_ENTRIES SHOWN_
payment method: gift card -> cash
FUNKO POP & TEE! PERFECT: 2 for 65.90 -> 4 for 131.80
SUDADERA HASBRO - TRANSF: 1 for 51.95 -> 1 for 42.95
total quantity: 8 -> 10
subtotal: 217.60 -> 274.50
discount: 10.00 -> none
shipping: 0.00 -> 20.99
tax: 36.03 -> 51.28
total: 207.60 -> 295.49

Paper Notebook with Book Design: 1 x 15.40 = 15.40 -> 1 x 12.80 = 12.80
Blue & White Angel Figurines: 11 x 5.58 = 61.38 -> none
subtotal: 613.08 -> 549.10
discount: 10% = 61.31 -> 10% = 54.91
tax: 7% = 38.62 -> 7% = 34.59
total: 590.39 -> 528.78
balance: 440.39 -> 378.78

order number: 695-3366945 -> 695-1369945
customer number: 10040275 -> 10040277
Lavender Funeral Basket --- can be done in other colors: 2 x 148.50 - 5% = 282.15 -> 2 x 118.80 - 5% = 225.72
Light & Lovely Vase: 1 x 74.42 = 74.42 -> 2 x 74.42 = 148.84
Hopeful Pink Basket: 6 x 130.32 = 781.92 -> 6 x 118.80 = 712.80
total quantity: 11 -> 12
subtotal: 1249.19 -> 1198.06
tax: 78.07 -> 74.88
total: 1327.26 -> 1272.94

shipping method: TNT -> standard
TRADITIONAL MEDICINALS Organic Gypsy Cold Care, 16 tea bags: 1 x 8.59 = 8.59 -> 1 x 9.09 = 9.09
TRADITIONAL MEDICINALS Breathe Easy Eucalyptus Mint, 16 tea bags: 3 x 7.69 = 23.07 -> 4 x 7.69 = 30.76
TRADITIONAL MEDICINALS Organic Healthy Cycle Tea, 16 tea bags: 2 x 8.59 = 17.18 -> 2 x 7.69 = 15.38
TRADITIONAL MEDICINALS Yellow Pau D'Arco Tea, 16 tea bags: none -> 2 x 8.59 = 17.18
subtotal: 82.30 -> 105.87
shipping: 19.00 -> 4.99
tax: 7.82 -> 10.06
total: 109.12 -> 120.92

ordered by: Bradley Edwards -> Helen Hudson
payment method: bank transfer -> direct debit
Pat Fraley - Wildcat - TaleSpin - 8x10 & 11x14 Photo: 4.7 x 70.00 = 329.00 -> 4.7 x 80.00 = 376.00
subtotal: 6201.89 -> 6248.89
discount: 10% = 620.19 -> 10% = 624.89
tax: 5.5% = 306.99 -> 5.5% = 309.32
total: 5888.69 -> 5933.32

_EXERCISE DESCRIPTION_
Each record above is to be written out again, without any change.

_ANSWER SPACE_
payment method: gift card -> cash
FUNKO POP & TEE! PERFECT: 2 for 65.90 -> 4 for 131.80
SUDADERA HASBRO - TRANSF: 1 for 51.95 -> 1 for 42.95
total quantity: 8 -> 10
subtotal: 217.60 -> 274.50
discount: 10.00 -> none
shipping: 0.00 -> 20.99
tax: 36.03 -> 51.28
total: 207.60 -> 295.49

Paper Notebook with Book Design: 1 x 15.40 = 15.40 -> 1 x 12.80 = 12.80
Blue & White Angel Figurines: 11 x 5.58 = 61.38 -> none
subtotal: 613.08 -> 549.10
discount: 10% = 61.31 -> 10% = 54.91
tax: 7% = 38.62 -> 7% = 34.59
total: 590.39 -> 528.78
balance: 440.39 -> 378.78

order number: 695-3366945 -> 695-1369945
customer number: 10040275 -> 10040277
Lavender Funeral Basket --- can be done in other colors: 2 x 148.50 - 5% = 282.15 -> 2 x 118.80 - 5% = 225.72
Light & Lovely Vase: 1 x 74.42 = 74.42 -> 2 x 74.42 = 148.84
Hopeful Pink Basket: 6 x 130.32 = 781.92 -> 6 x 118.80 = 712.80
total quantity: 11 -> 12
subtotal: 1249.19 -> 1198.06
tax: 78.07 -> 74.88
total: 1327.26 -> 1272.94

shipping method: TNT -> standard
TRADITIONAL MEDICINALS Organic Gypsy Cold Care, 16 tea bags: 1 x 8.59 = 8.59 -> 1 x 9.09 = 9.09
TRADITIONAL MEDICINALS Breathe Easy Eucalyptus Mint, 16 tea bags: 3 x 7.69 = 23.07 -> 4 x 7.69 = 30.76
TRADITIONAL MEDICINALS Organic Healthy Cycle Tea, 16 tea bags: 2 x 8.59 = 17.18 -> 2 x 7.69 = 15.38
TRADITIONAL MEDICINALS Yellow Pau D'Arco Tea, 16 tea bags: none -> 2 x 8.59 = 17.18
subtotal: 82.30 -> 105.87
shipping: 19.00 -> 4.99
tax: 7.82 -> 10.06
total: 109.12 -> 120.92

ordered by: Bradley Edwards -> Helen Hudson
payment method: bank transfer -> direct debit
Pat Fraley - Wildcat - TaleSpin - 8x10 & 11x14 Photo: 4.7 x 70.00 = 329.00 -> 4.7 x 80.00 = 376.00
subtotal: 6201.89 -> 6248.89
discount: 10% = 620.19 -> 10% = 624.89
tax: 5.5% = 306.99 -> 5.5% = 309.32
total: 5888.69 -> 5933.32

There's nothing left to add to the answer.